┏━━

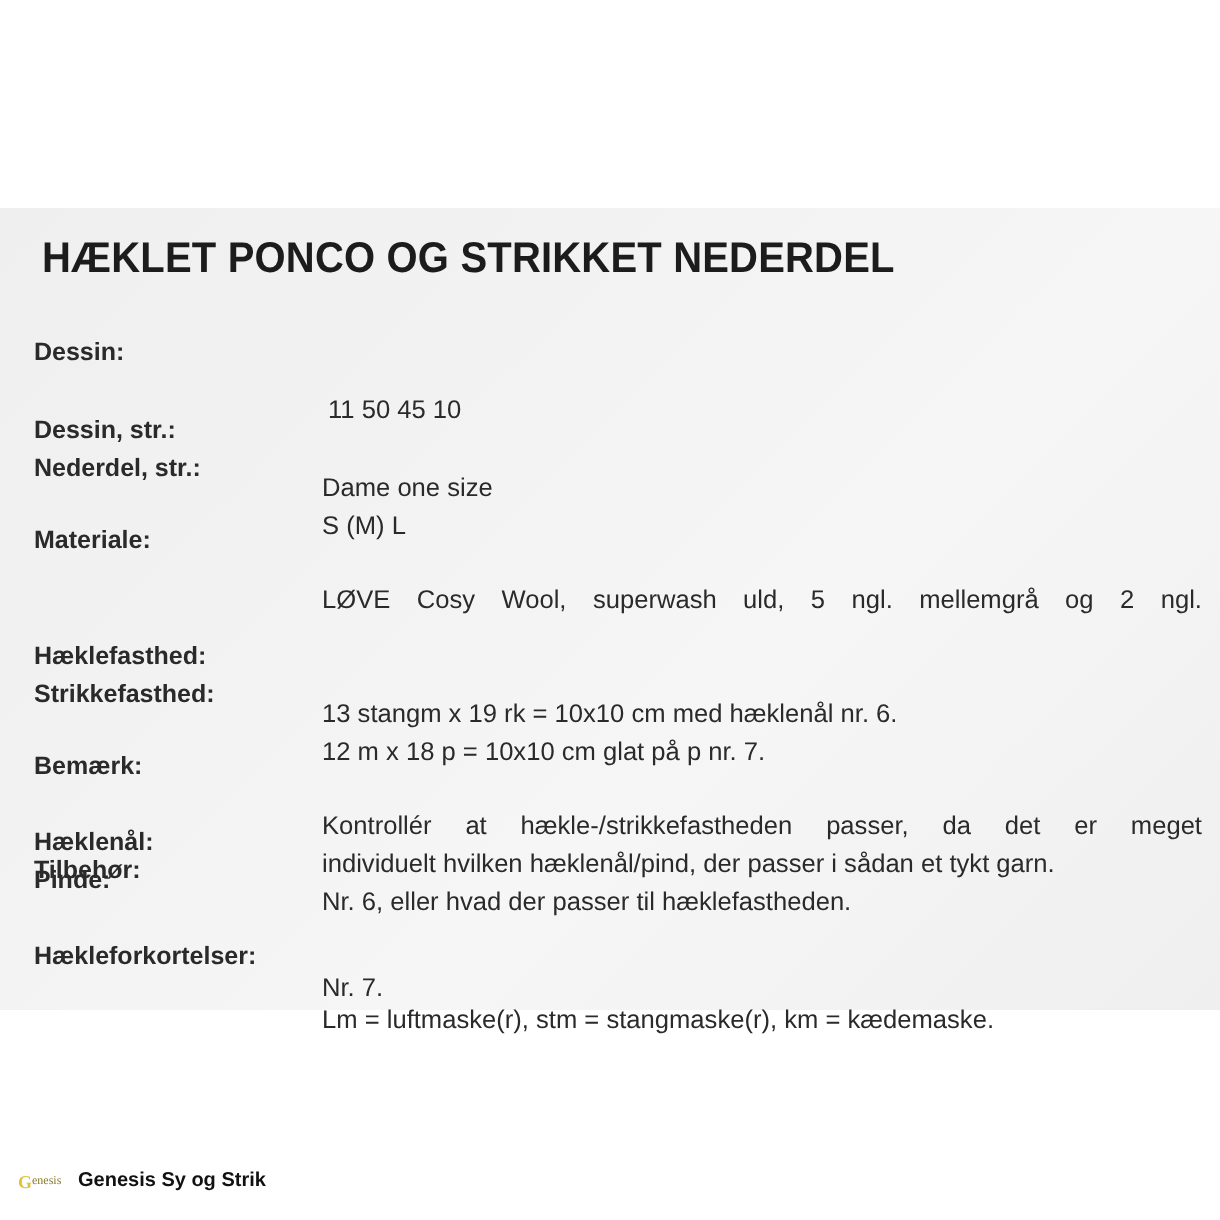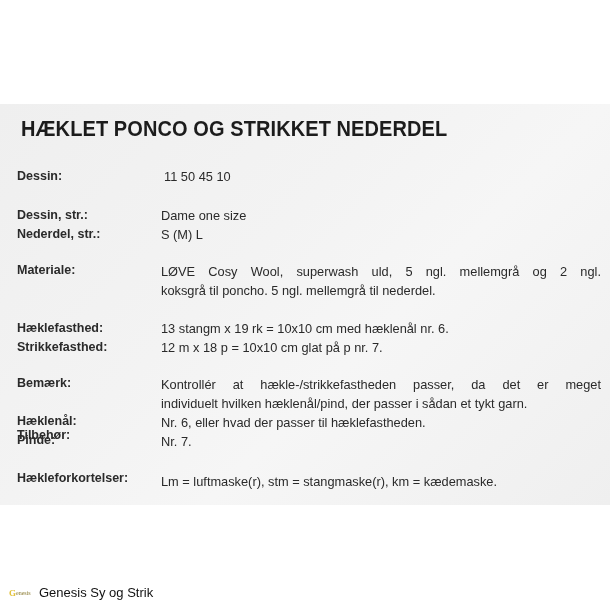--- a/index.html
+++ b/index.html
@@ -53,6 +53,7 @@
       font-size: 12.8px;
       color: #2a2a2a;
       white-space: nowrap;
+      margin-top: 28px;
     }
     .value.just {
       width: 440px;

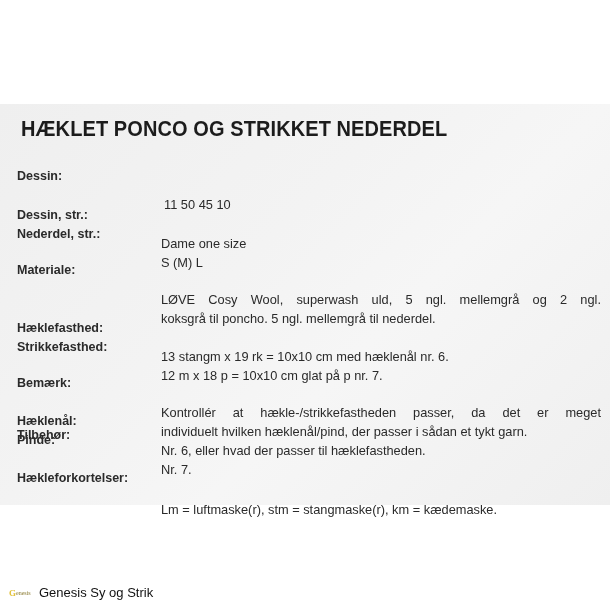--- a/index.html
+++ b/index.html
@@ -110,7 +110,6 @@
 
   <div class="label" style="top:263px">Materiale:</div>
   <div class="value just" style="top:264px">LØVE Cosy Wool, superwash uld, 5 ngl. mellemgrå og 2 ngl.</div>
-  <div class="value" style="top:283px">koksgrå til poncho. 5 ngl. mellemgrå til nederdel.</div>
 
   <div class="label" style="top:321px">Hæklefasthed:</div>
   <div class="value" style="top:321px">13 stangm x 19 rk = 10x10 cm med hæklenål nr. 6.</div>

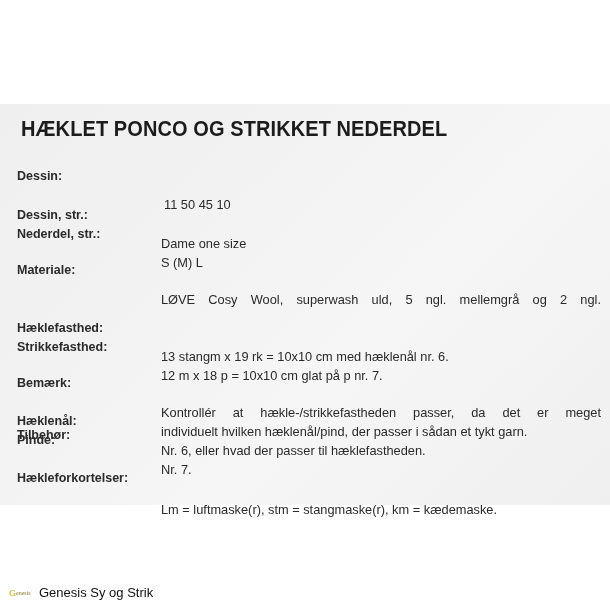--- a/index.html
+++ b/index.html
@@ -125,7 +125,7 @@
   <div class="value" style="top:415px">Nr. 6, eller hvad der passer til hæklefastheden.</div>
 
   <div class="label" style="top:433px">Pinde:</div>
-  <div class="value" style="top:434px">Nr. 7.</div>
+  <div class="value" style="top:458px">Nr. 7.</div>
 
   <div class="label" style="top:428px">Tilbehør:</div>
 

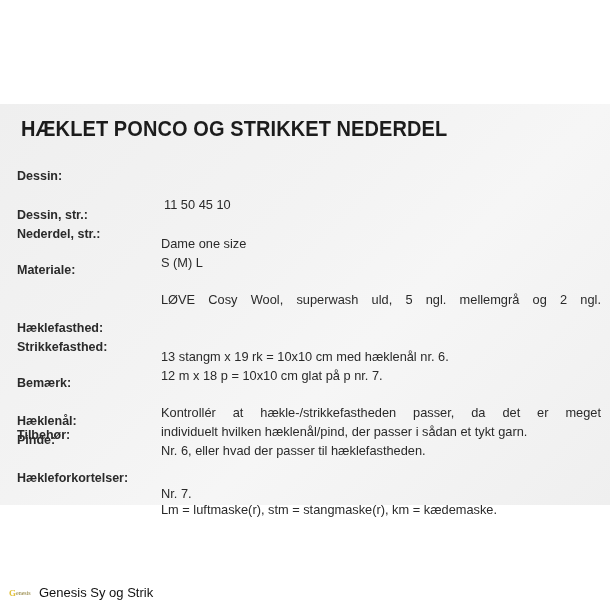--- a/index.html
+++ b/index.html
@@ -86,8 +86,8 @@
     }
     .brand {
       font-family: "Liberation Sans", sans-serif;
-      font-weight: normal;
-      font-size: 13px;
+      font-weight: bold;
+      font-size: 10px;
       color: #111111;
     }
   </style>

┗━━

__Exercise details__. The answer must consist solely of the lines from the one with "width: 440px;" through the final line of the data, each reproduced exactly and with pictures omitted.

__Output for this exercise__.
       width: 440px;

--- a/index.html
+++ b/index.html
@@ -110,7 +110,6 @@
 
   <div class="label" style="top:263px">Materiale:</div>
   <div class="value just" style="top:264px">LØVE Cosy Wool, superwash uld, 5 ngl. mellemgrå og 2 ngl.</div>
-  <div class="value" style="top:283px">koksgrå til poncho. 5 ngl. mellemgrå til nederdel.</div>
 
   <div class="label" style="top:321px">Hæklefasthed:</div>
   <div class="value" style="top:321px">13 stangm x 19 rk = 10x10 cm med hæklenål nr. 6.</div>

--- a/index.html
+++ b/index.html
@@ -125,7 +125,7 @@
   <div class="value" style="top:415px">Nr. 6, eller hvad der passer til hæklefastheden.</div>
 
   <div class="label" style="top:433px">Pinde:</div>
-  <div class="value" style="top:434px">Nr. 7.</div>
+  <div class="value" style="top:458px">Nr. 7.</div>
 
   <div class="label" style="top:428px">Tilbehør:</div>
 

--- a/index.html
+++ b/index.html
@@ -86,8 +86,8 @@
     }
     .brand {
       font-family: "Liberation Sans", sans-serif;
-      font-weight: normal;
-      font-size: 13px;
+      font-weight: bold;
+      font-size: 10px;
       color: #111111;
     }
   </style>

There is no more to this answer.